In our experience, the primary problem with this tight coupling is that it is challenging to evolve any aspect of the control application, switch protocol, or controller state distribution (assuming the controllers form a cluster) without refactoring all the layers of the software stack in tandem.
General SDN Controllers: We’re sort of making these names up as we go along, but a general SDN controller is one in which the control application is fully decoupled from both the underlying protocol(s) communicating with the switches, and the protocol(s) exchanging state between controller instances (assuming the controllers can run in a cluster).
The decoupling is achieved by turning the network control problem into a state management problem, and only exposing the state to be managed to the application, and not the mechanisms by which it arrived.
Applications operate over control traffic, flow table state, configuration state, port state, counters, etc. However, how this data is pulled into the controller, and how any changes are pushed back down to the switch is not the application’s business. It can just happily modify network state as if it were local and the platform will take care of the state dissemination.
The platform we’ve been working on over the last couple of years (Onix) is of this latter category. It supports controller clustering (distribution), multiple controller/switch protocols (including OpenFlow) and provides a number of API design concessions to allow it to scale to very large deployments (tens or hundreds of thousands of ports under control). Since Onix is the controller we’re most familiar with, we’ll focus on it.
So, what does the Onix API look like? It’s extremely simple. In brief, it presents the network to applications as an eventually consistent graph that is shared among the nodes in the controller cluster. In addition, it provides applications with distributed coordination primitives for coordinating nodes’ access to that graph.
Conceptually the interface is as straightforward as it sounds, however understanding its use in practice, especially in a distributed setting, bears more discussion.
So, digging a little further …
The Network as an Eventually Consistent Graph
In Onix, the physical network is represented as a graph for the control application. Elements in the graph may represent physical objects such as switches, or their subparts, such as physical ports, or lookup tables. And it may contain logical entities such as logical ports, tunnels, BFD configuration, etc.
Control applications operate on the graph to find elements of interest and read and write to them. They can register for notifications about state changes in the elements, and they can even extend the existing elements to hold network state specific to a particular control logic.
We happen to call this graph “the NIB” (for Network Information Base).
The NIB abstracts away both the protocols for state synchronization between the controller and the switches and the protocols used for state synchronization between controllers (discussed further below).

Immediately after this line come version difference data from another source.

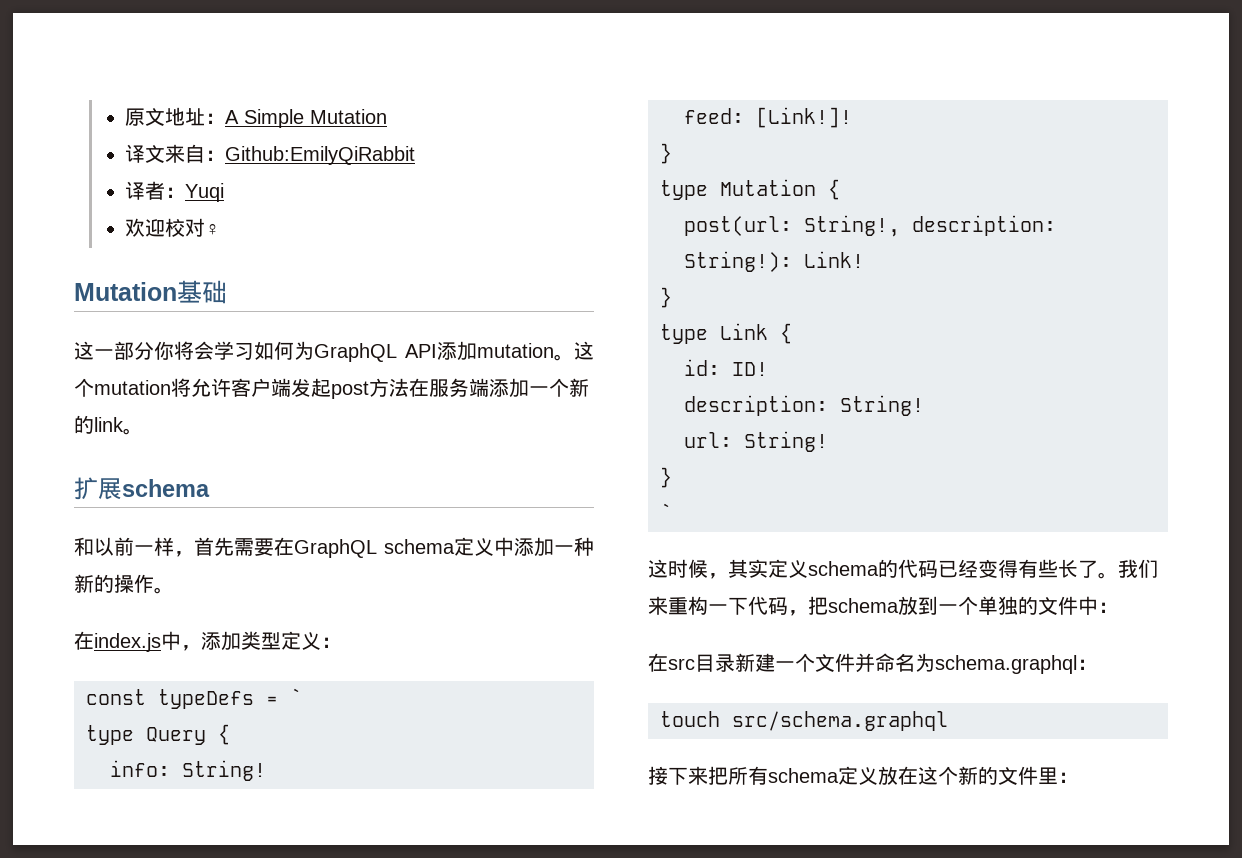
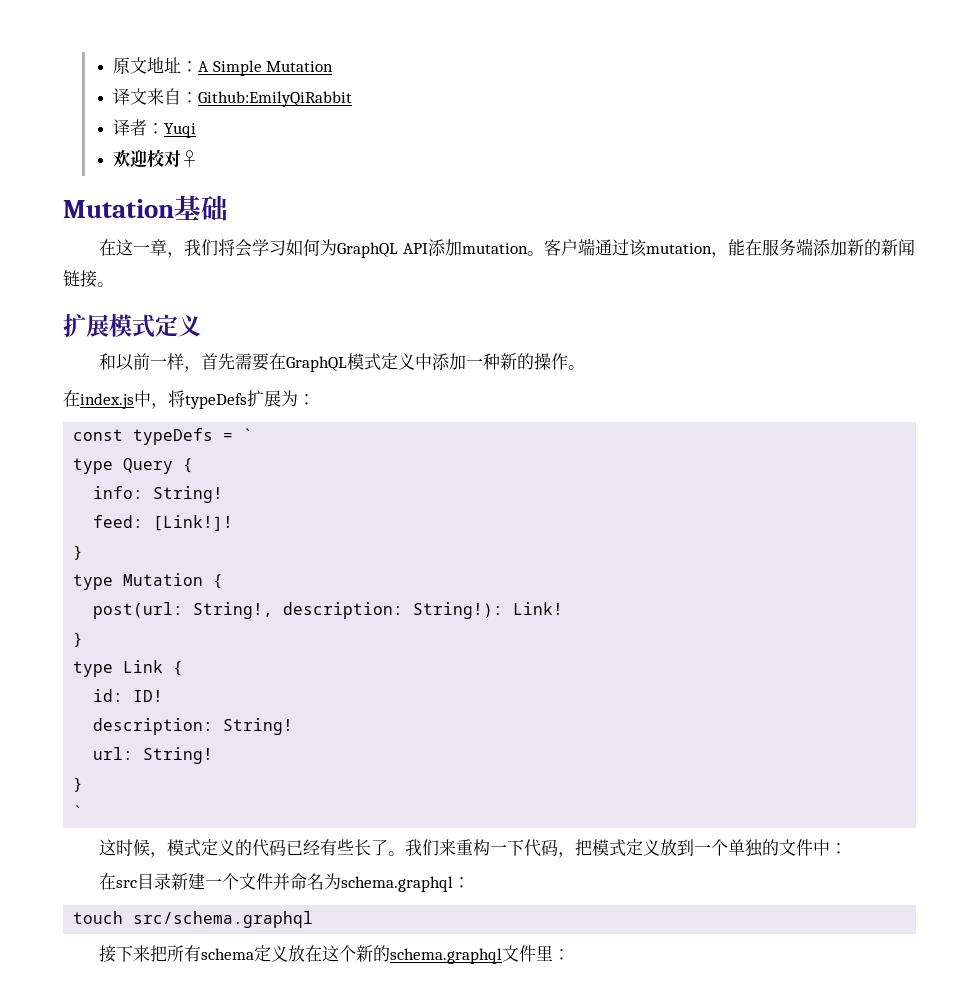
[74,341,174,360] 这一部分你 -> [99,239,219,258] 在这一章，我们
[574,341,594,360] [74,378,589,399] [74,415,124,434] 这个mutation将允许客户端发起post方法在服务端添加一个新的link -> [543,238,915,258] [63,270,97,288] 客户端通过该mutation，能在服务端添加新的新闻链接
[122,479,210,497] schema -> [109,314,201,338] 模式定义
[384,539,455,554] schema -> [347,353,382,371] 模式
[201,631,321,651] 添加类型定义 -> [168,390,298,409] 将typeDefs扩展为
[728,559,879,578] 其实定义schema -> [167,839,236,857] 模式定义
[978,559,1018,578] 变得 -> (321, 847) none
[828,598,899,613] schema -> [592,839,661,857] 模式定义
(998, 775) none -> [390,948,503,964] schema.graphql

Regarding switch state, the control applications operate on the state directly, independent of how it is synchronized with the switch. For example, control logic may traverse the NIB looking for a particular switch, modify some forwarding table entries, and then place a trigger to receive notification on any future changes (such as a port status change event).

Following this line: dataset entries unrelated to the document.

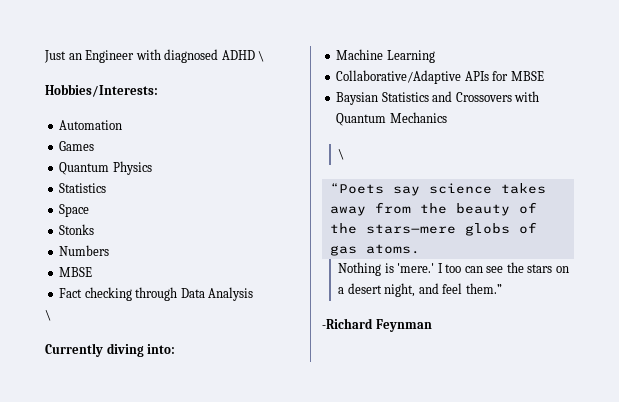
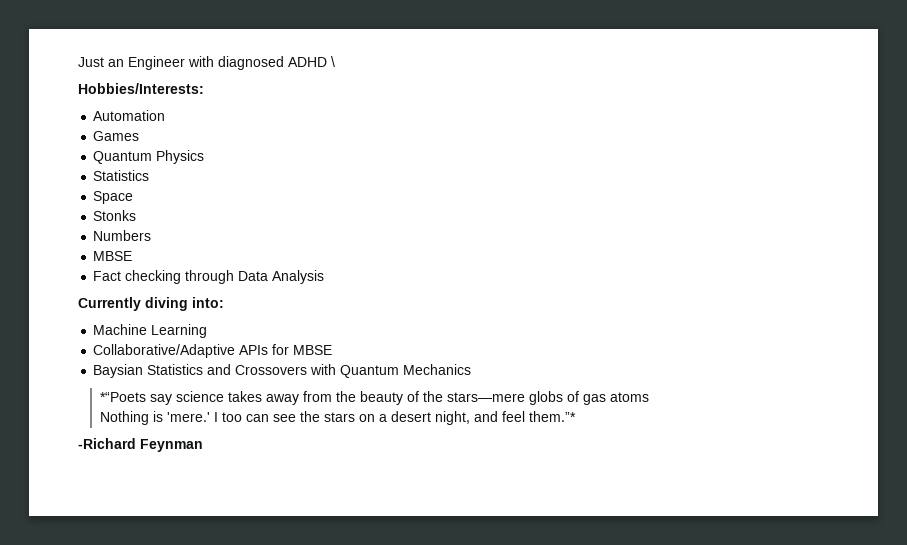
[45,310,51,321] // \ -> (325, 277) none
[338,149,345,160] [329,183,384,194] \ // “Poets -> [99,392,146,402] *“Poets
[365,244,420,254] atoms. -> [609,392,649,402] atoms
[465,283,502,294] them.” -> [528,411,576,422] them.”*

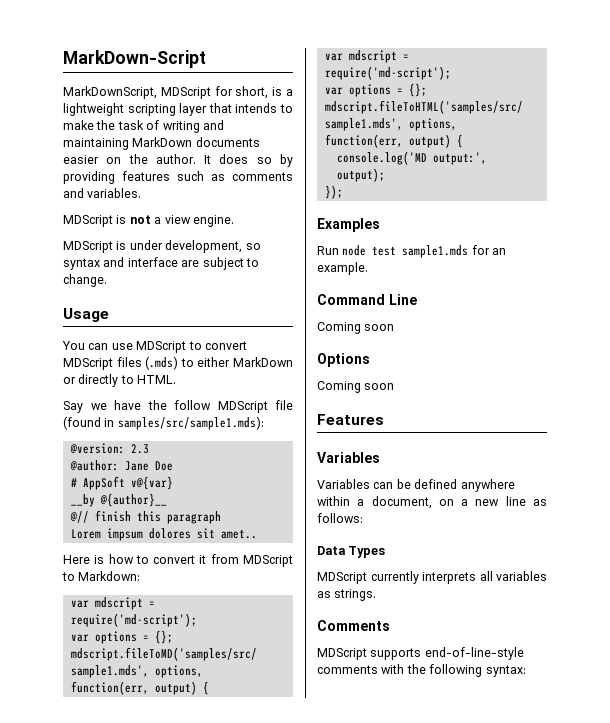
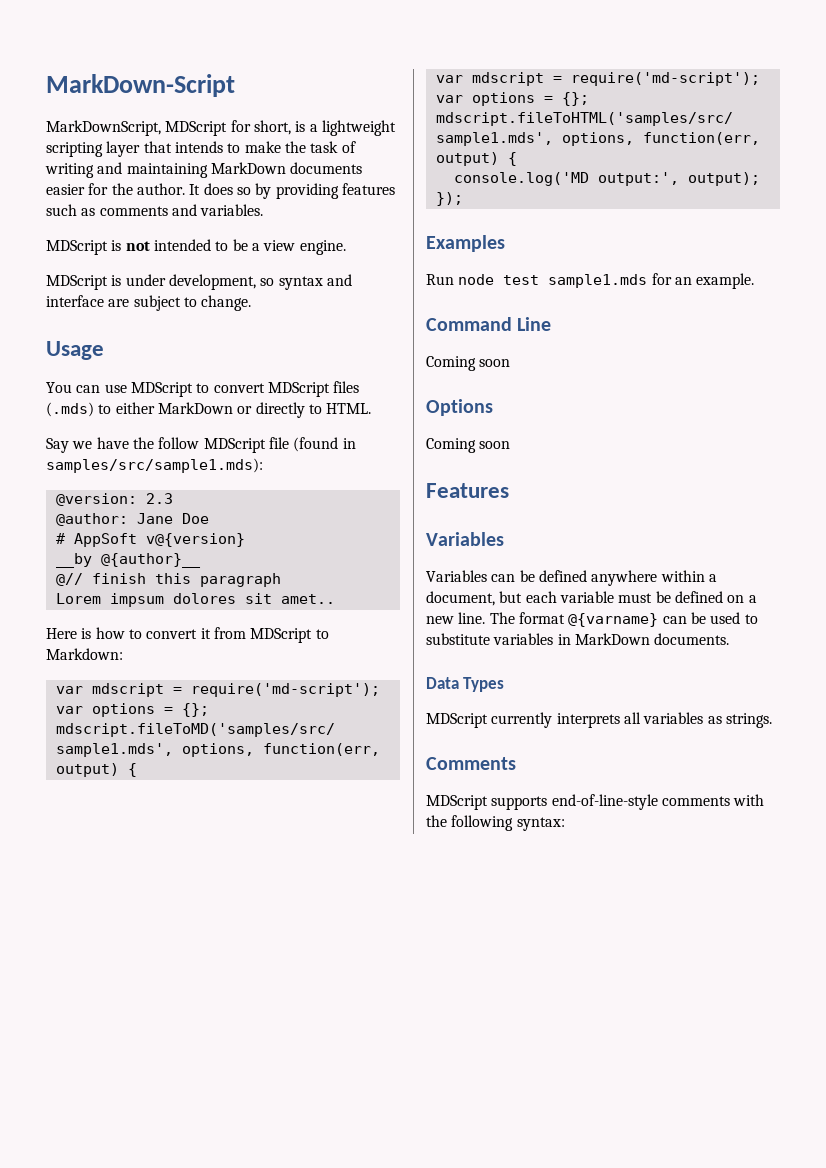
[106,157,122,164] on -> [88,183,109,195] for
(151, 219) none -> [153,239,248,251] intended to be
[130,476,173,490] v@{var} -> [145,533,245,547] v@{version}
[438,496,547,506] [317,513,363,523] on a new line as follows: -> [499,591,757,603] [426,612,758,627] [426,633,730,645] but each variable must be defined on a new line. The format @{varname} can be used to substitute variables in MarkDown documents.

Doing this within a single controller node is pretty straightforward. However, for resilience and scale, most production deployments will want to run with multiple controllers. Hence, the platform needs to support clustering.
Within Onix, the NIB is the central mechanism for distributed state sharing. That is, the NIB is actually a shared datastructure among the nodes in the cluster. If a node updates the NIB, eventually that update will propagate to the other nodes interested in that portion of the graph (assuming no network failures).

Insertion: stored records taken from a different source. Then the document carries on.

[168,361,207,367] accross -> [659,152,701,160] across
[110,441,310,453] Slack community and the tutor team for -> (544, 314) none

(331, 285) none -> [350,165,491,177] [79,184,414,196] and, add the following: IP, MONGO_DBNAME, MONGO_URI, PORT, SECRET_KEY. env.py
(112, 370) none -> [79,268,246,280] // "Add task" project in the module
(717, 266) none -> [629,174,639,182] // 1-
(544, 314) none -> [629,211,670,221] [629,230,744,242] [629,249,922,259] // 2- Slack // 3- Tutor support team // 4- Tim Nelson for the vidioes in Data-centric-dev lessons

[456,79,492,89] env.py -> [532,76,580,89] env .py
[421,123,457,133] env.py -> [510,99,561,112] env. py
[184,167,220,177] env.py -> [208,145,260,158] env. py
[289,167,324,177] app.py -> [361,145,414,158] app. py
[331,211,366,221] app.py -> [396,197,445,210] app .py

Under this model, the control logic remains unaware of the specifics of the distribution mechanisms for controller-to-controller state. However, it is the responsibility of the application logic to coordinate which controller instance is responsible for which portion of the graph at any given time. To aid with this, Onix includes a number of standard distributed coordination primitives such as distributed locking, leader election, etc. Using them, control applications can safely partition the work amongst the cluster.
Because the control logic is decoupled from the distribution mechanisms, the Onix may be configured to use different distributed datastores to share different parts of the graph. For more dynamic state, it may use high-performance, memory-only, key/value store, whereas for more static information (such as admin configured parts of the graph) it may prefer storage that is strongly consistent and provides durability.
Of course, a design like this pushes a lot of complexity to the application. For example, the application is responsible for all distributed coordination (though tools for doing so are provided), and if the application chooses to use an eventually consistent storage back-end, it must tolerate eventual consistency in the NIB (including conflicts, data disappearing, etc.)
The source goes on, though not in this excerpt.